(Records from a data source)
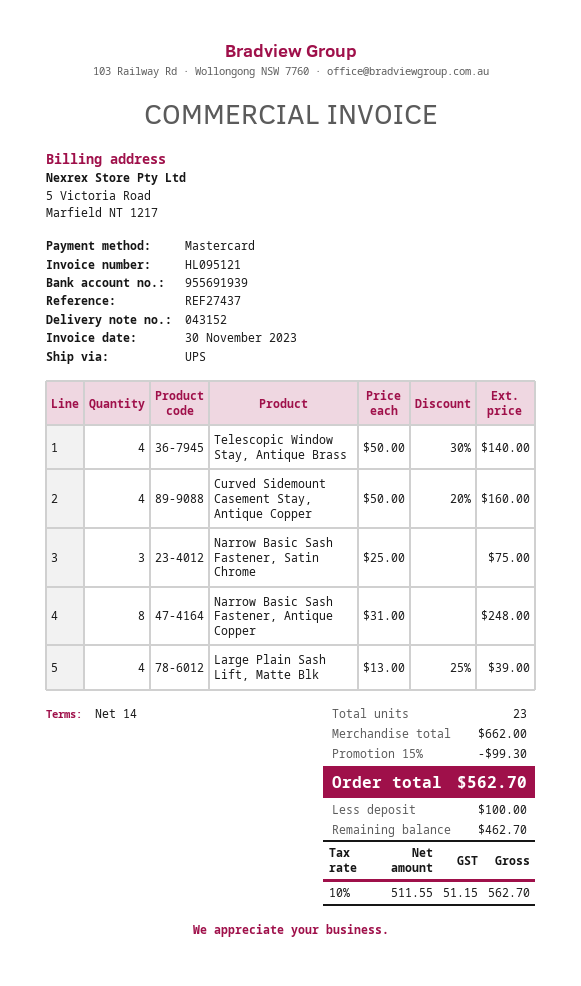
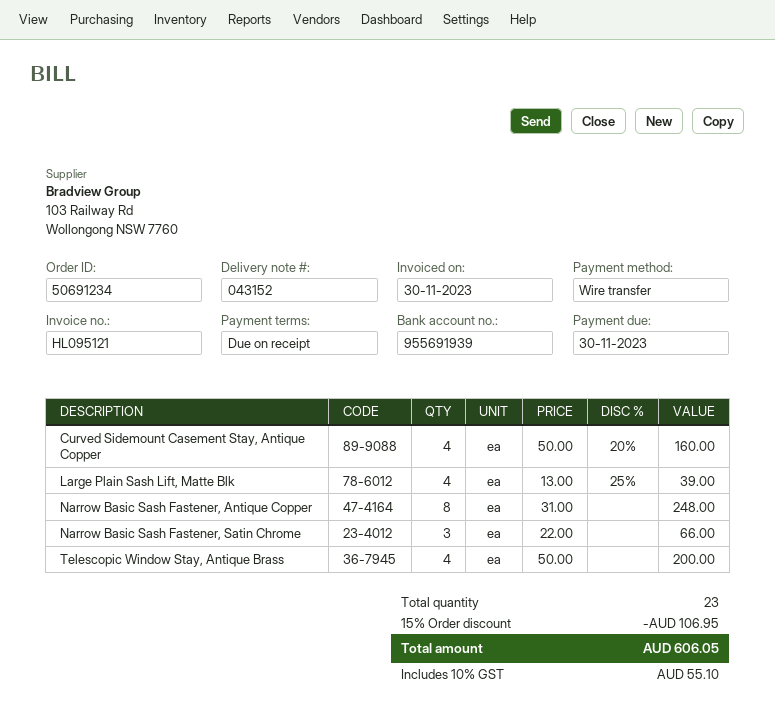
payment terms: 14 days -> on receipt
payment method: Mastercard -> bank transfer
Telescopic Window Stay, Antique Brass: 4 x 50.00 - 30% = 140.00 -> 4 x 50.00 = 200.00
Narrow Basic Sash Fastener, Satin Chrome: 3 x 25.00 = 75.00 -> 3 x 22.00 = 66.00
discount: 15% = 99.30 -> 15% = 106.95
tax: 10% = 51.15 -> 10% = 55.10
total: 562.70 -> 606.05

• _EXERCISE PROMPT_:
Using the data above, show each line where "payment" occurs.

• _YOUR SOLUTION_:
payment terms: 14 days -> on receipt
payment method: Mastercard -> bank transfer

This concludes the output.